La version 2012 de l’ESS a introduit quatre niveaux de compétences définis en fonction du type de travail, de la formation nécessaire à la pratique de la profession et de l’expérience professionnelle (MARGIT MOSER-SZELESS, in Commentaire romand, Loi sur la partie générale des assurances sociales, 2018, n. 35 ad art. 16 LPGA). Le niveau 1 est désormais le plus bas et correspond aux tâches physiques et manuelles simples, tandis que le niveau 4 est le plus élevé et regroupe les professions qui exigent une capacité à résoudre des problèmes complexes et à prendre des décisions fondées sur un vaste ensemble de connaissances théoriques et factuelles dans un domaine spécialisé (on y trouve par exemple les directeurs/trices, les cadres de direction et les gérant[e]s, ainsi que les professions intellectuelles et scientifiques). Entre ces deux extrêmes figurent les professions dites intermédiaires (niveaux 3 et 2). Le niveau 3 implique des tâches pratiques complexes qui nécessitent un vaste ensemble de connaissances dans un domaine spécialisé (notamment les techniciens, les superviseurs, les courtiers ou encore le personnel infirmier). Le niveau 2 réfère aux tâches pratiques telles que la vente, les soins, le traitement des données, les tâches administratives, l’utilisation de machines et d’appareils électroniques, les services de sécurité et la conduite de véhicules (voir les pages 11 et 12 de l’ESS 2012). L’accent est donc mis sur le type de tâches que l’assuré est susceptible d’assumer en fonction de ses qualifications mais pas sur les qualifications en elles-mêmes (voir arrêt 9C_901/2017 du 28 mai 2018 consid. 3.3).

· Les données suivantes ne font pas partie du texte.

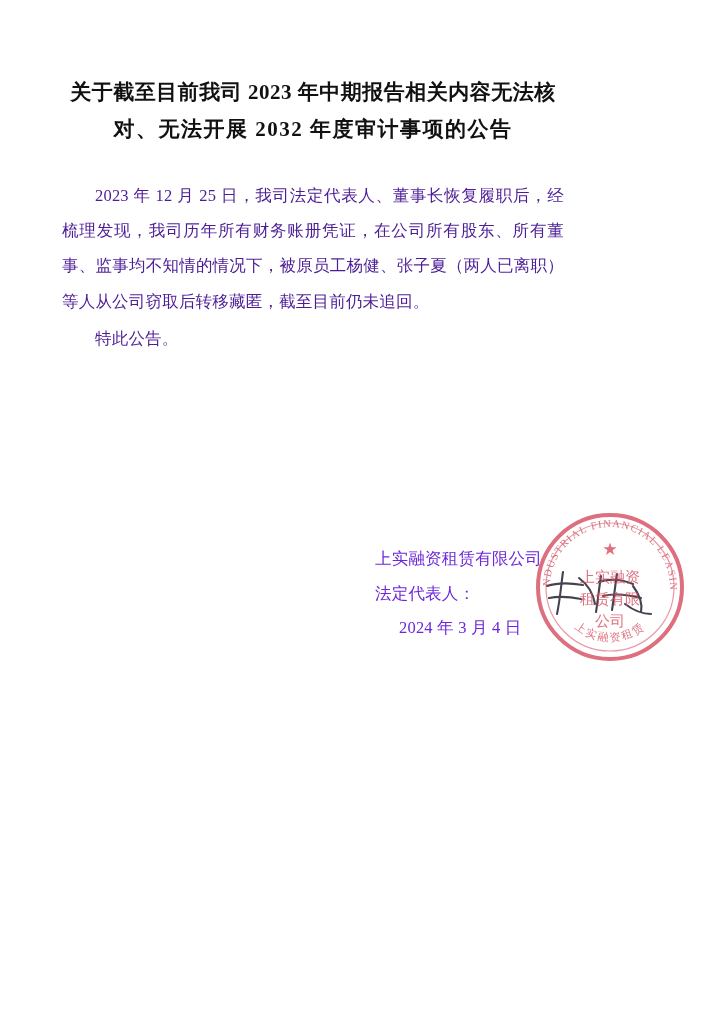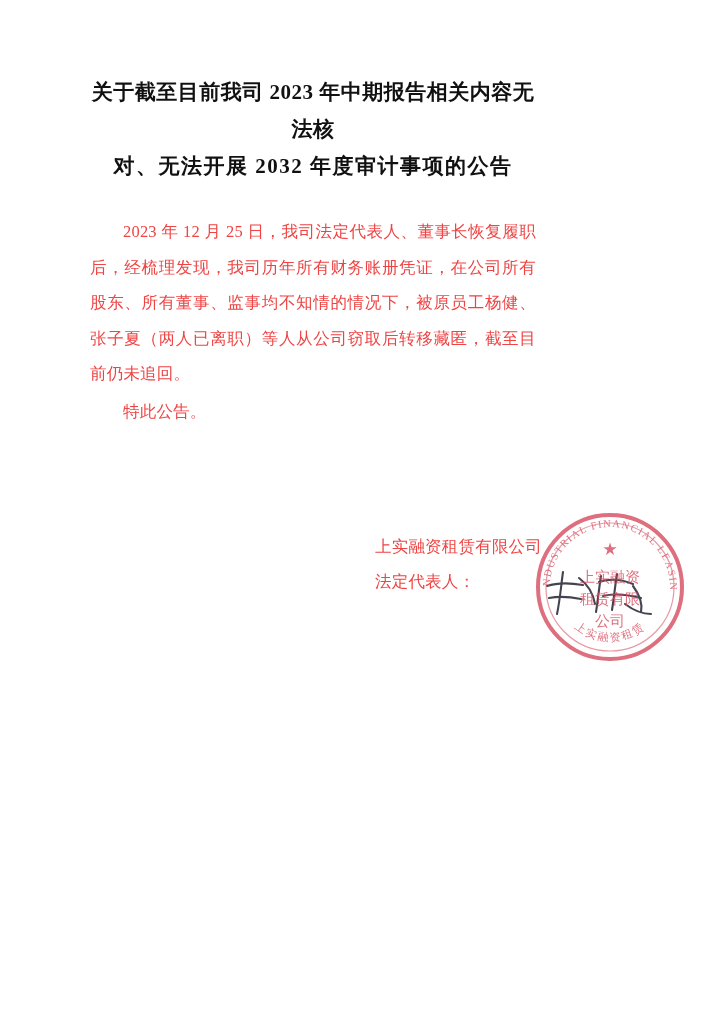"关于截至目前我司 2023 年中期报告相关内容无法核" .page { padding: 0 90px -> 0 62px }
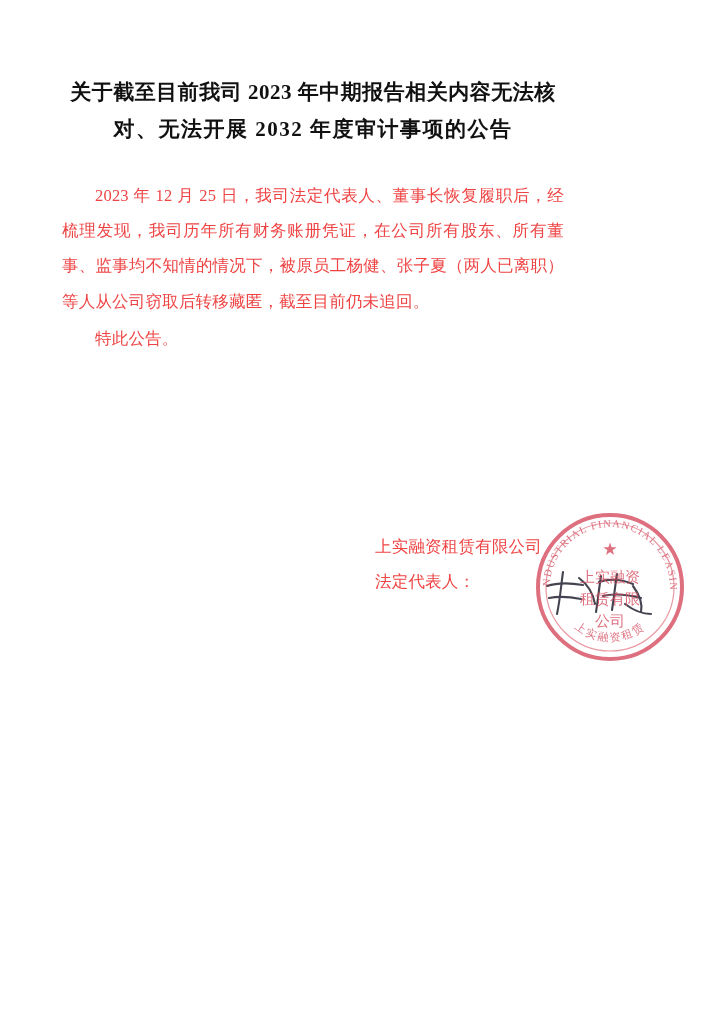"2023 年 12 月 25" .para { color: #ef4444 -> #4c1d95 }
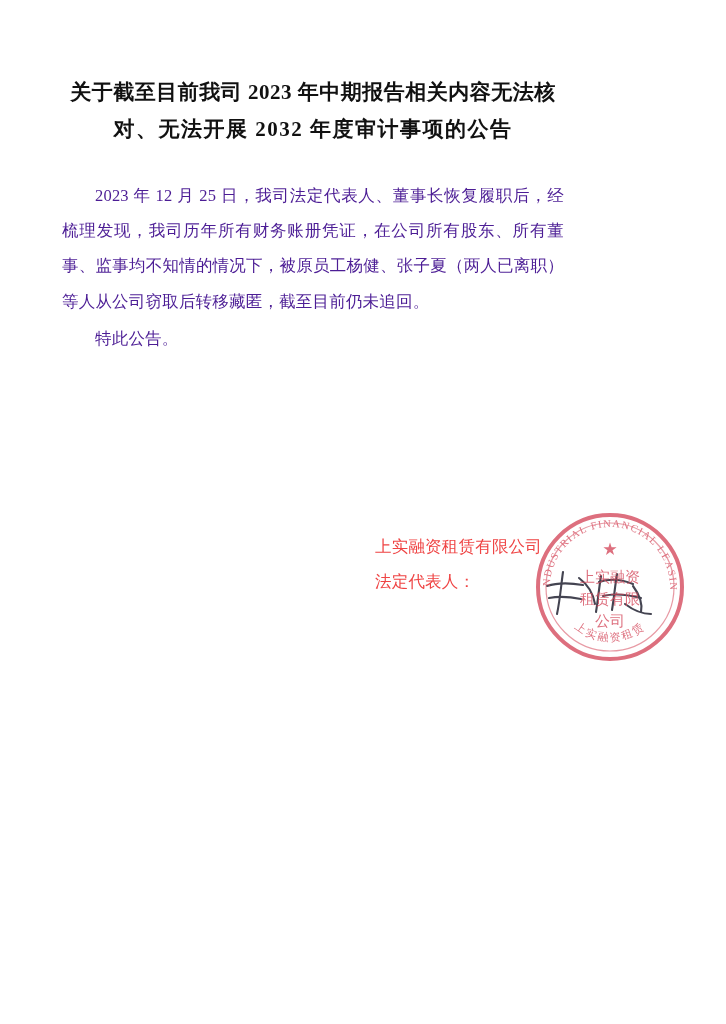"上实融资租赁有限公司" .sign-block { color: #ef4444 -> #6d28d9; top: 530px -> 542px }
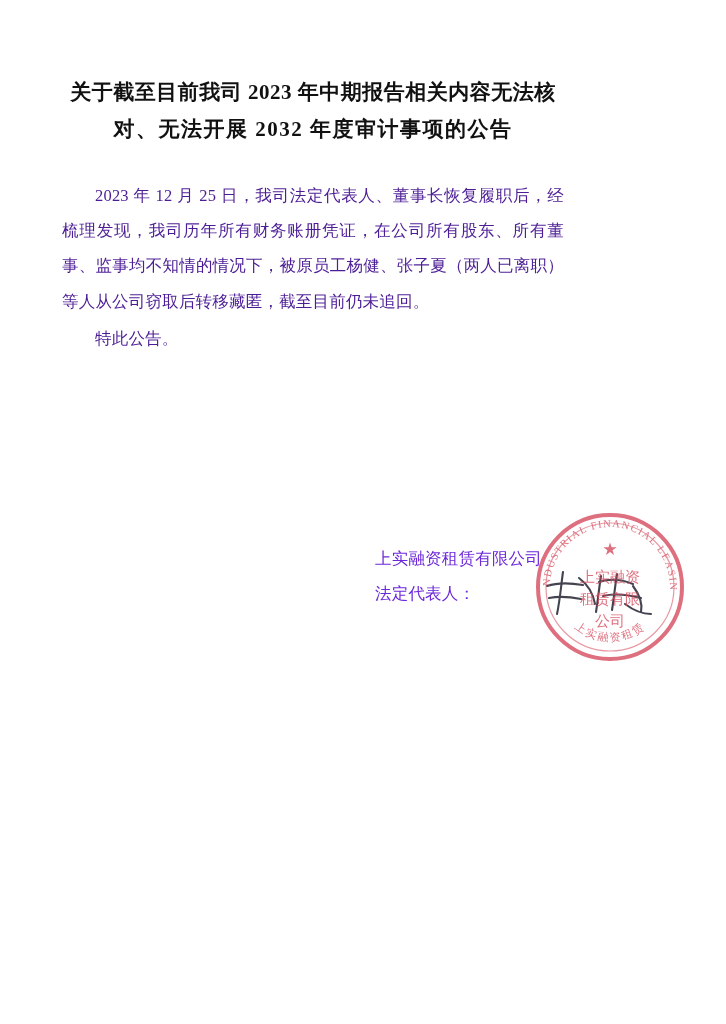"2024 年 3 月 4" span.sign-line { html: none -> <span>2024 年 3 月 4 日</span> }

En l’occurrence, le type de travail encore à la portée de l’assuré en fonction de son niveau de formation justifie qu’il soit placé au niveau de compétence 2. En effet, on ne saurait exiger de lui qu’il effectue des tâches pratiques complexes du niveau 3 qu’il n’a jamais fait et pour lesquelles il ne possède au demeurant pas les qualifications. Par ailleurs, la seule circonstance que l’assuré n’a pas été en mesure de poursuivre son activité de gérant de magasin après son accident ne signifie pas que le champ des activités exigibles de sa part serait désormais restreint à des tâches manuelles simples relevant du niveau de compétence 1, soit à des emplois non qualifiées. Au vu de sa formation et de son parcours professionnel dans le domaine de la vente, ainsi que du résultat de l’expertise psychiatrique – d’après laquelle il n’y a pas de perturbation des fonctions cognitives liée à l’accident -, on ne voit pas ce qui imposerait de retenir une telle limitation dans le type de travail qui lui reste accessible. Il s’ensuit que le salaire de référence est celui que peuvent prétendre des hommes au niveau de compétence 2, soit 5’633 fr. par mois (TA1_skill_level, ligne Total, ESS 2012, p. 35). Après les adaptations usuelles, on aboutit à un revenu d’invalide annuel de 64’441 fr. 40 en 2014 pour un taux d’activité de 90%.

 

Abattement

En ce qui concerne la prise en compte d’un abattement de 5% lié aux années de service, il est vrai qu’elle ne se justifierait pas dans le cadre du choix du niveau de compétence 1 de l’ESS 2012, l’influence de la durée de service sur le salaire étant peu importante dans cette catégorie d’emplois qui ne nécessitent ni formation ni expérience professionnelle spécifique (voir 8C_103/2018 du 25 juillet 2018 consid. 5.2). Il en va toutefois différemment à partir du niveau de compétence 2 s’agissant d’emplois qualifiés dans lesquels l’expérience professionnelle accumulée auprès d’un même employeur est davantage valorisée. Il y a donc lieu d’admettre que l’assuré subit un désavantage salarial à ce titre par rapport aux autres employés qualifiés du niveau de compétence 2 dans la mesure où il se trouve en situation de réintégration professionnelle après plus de 35 ans de service auprès du même employeur. Un abattement de 5% à ce titre apparaît approprié. Cela donne un revenu d’invalide annuel de 61’219 fr. 30.

L’assuré a donc droit, à compter du 01.05.2014, à une rente d’invalidité LAA fondée sur un taux d’incapacité de gain de 31%.

 

Le TF admet partiellement le recours de l’assurance-accidents.